Il y avait alors, à Versailles, quatre princesses qui aimaient la musique, et s’occupaient volontiers de protéger les musiciens : la Reine, la Dauphine, Madame Adélaïde, et Madame Victoire. La Reine, dans sa jeunesse, à Wissembourg, avait mis une vraie passion à apprendre tous les instrumens, et souvent ensuite, à Versailles ou à Trianon, elle s’était fait donner des concerts presque pour elle seule ; mais, à présent, les maladies, les chagrins, et un certain engourdissement d’âme qui lui était venu en vieillissant, sans pouvoir aucunement refroidir l’ardeur juvénile de sa charité, avaient fini par la rendre indifférente à toute autre forme de plaisir que son cher cavagnol.
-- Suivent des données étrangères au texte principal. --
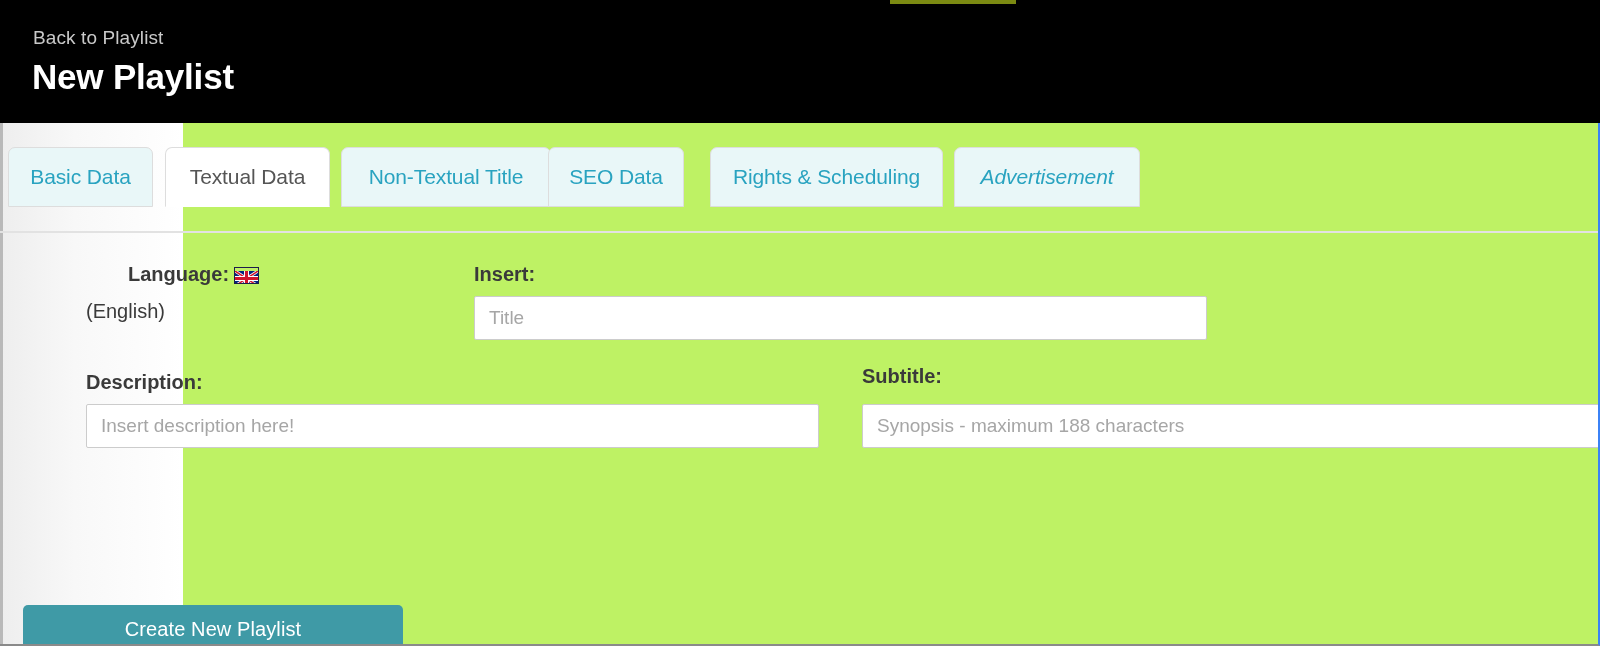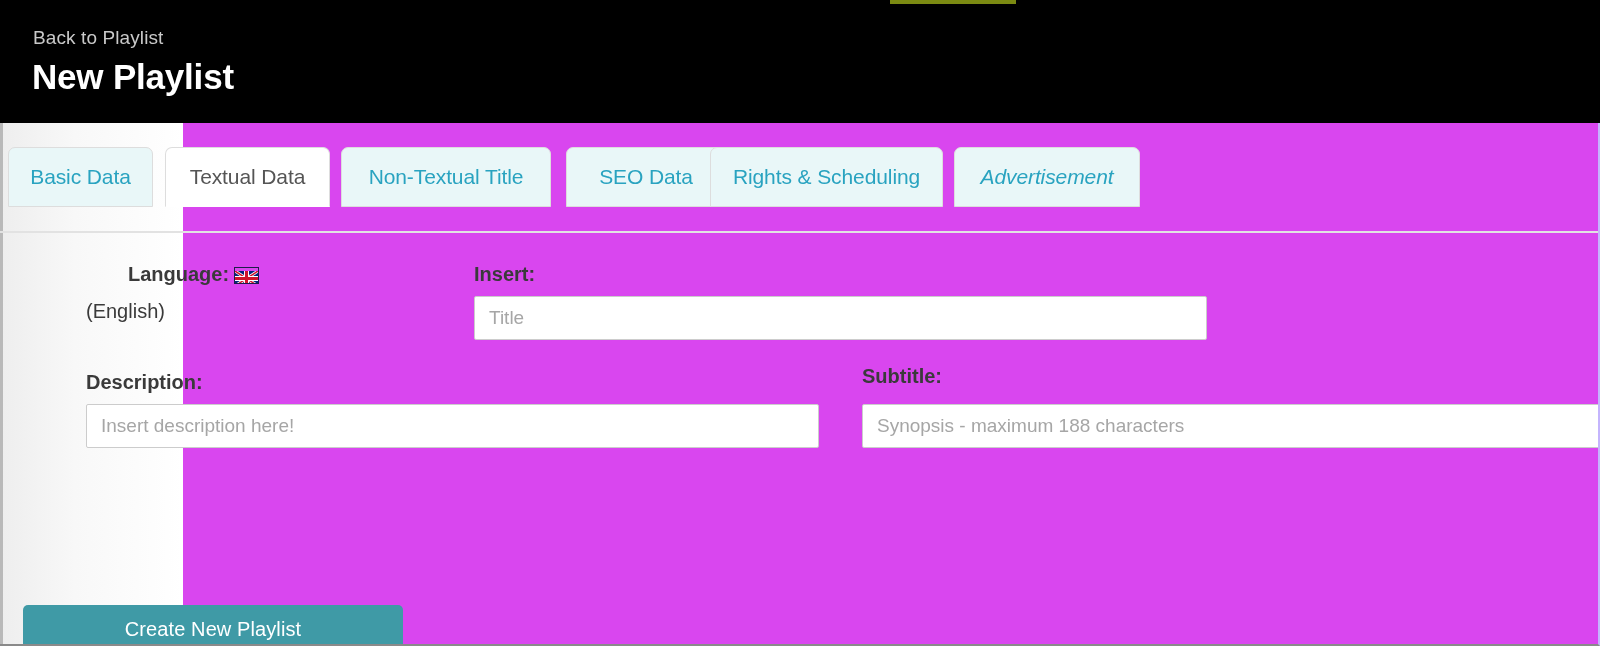"Basic Data" .body-panel { background: #d946ef -> #bef264; border-right: 2px solid #c4b5fd -> 2px solid #3b82f6 }
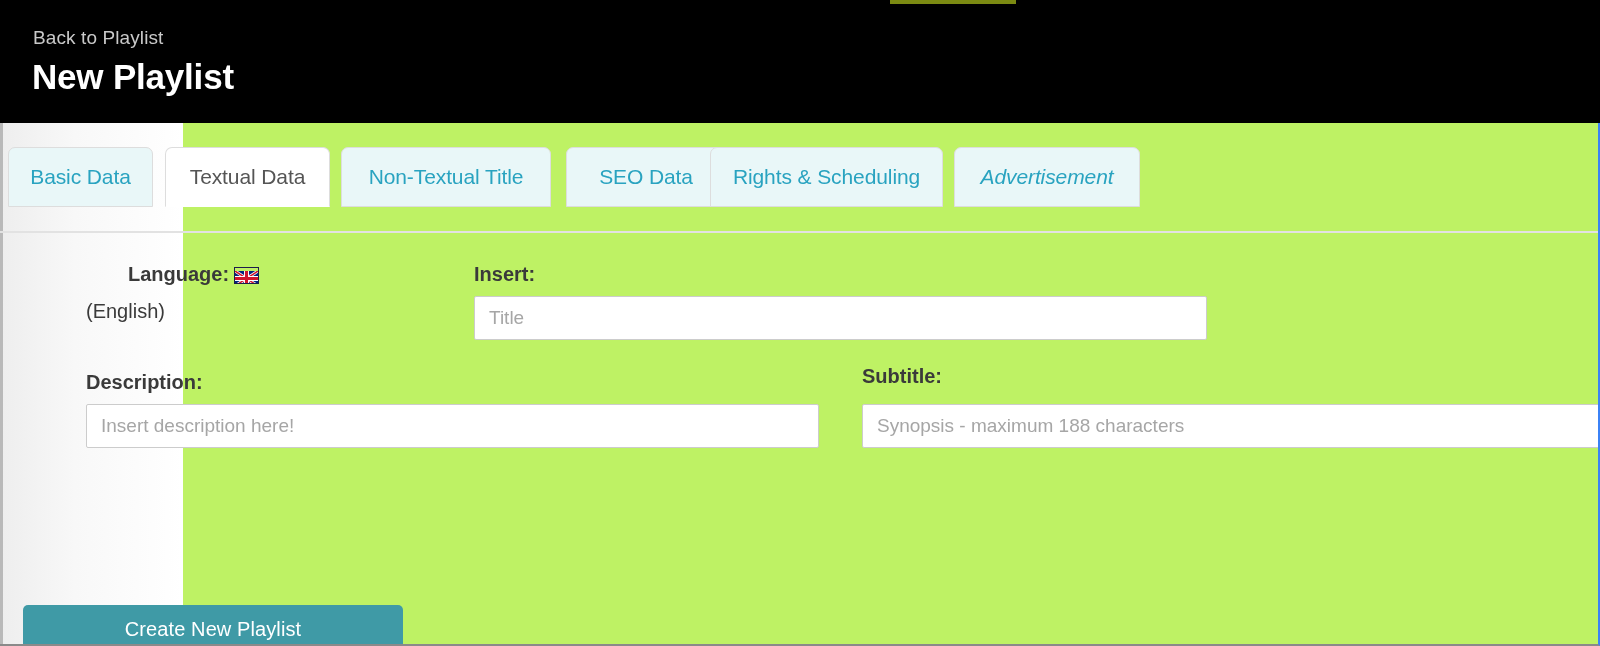"SEO Data" div.tab { left: 566px -> 548px; width: 160px -> 136px }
La Dauphine, de son côté, femme de l’esprit le plus fin sous ses dehors un peu lourds, excellente musicienne, et qui aurait été plus capable que personne de goûter le génie du petit Mozart, s’en trouvait empêchée, à ce moment, par la douleur de son double deuil, où s’ajoutaient peut-être encore les fatigues d’une grossesse difficile. Tandis qu’au contraire Mesdames, et notamment les deux aînées, étaient plus infatigables que jamais dans leur fièvre de mouvement et de curiosité, chacune y montrant, avec cela, sa nature propre : Madame Adélaïde, plus intelligente et mieux douée, mais fantasque, personnelle, toujours désireuse surtout de se faire valoir ; Madame Victoire, avec moins de brillant, l’obligeance, la douceur, et la bonté mêmes. Charmante princesse, comme nous la préférons à ses sœurs, dans les portraits, malgré sa taille trop courte et l’air abandonné de sa grosse figure ! Et pareillement la préféraient tous ceux que leur naissance ou leur profession amenaient à vivre dans la familiarité de Mesdames Royales, grands seigneurs et domestiques, diplomates et artistes. Les musiciens, en particulier, s’ingéniaient à lui témoigner leur reconnaissance d’une sympathie qu’ils sentaient, chez elle, bien plus

  1. Une petite notice publiée, le 5 mars 1764, dans l’Avant-Coureur, et probablement écrite par Grimm, affirme que les deux enfans « ont eu l’honneur de jouer devant Mgr le Dauphin, Mme la Dauphine, et Mme de France. » Si le Roi et la Reine avaient assisté à la séance, la notice n’eût point manqué d’en faire mention.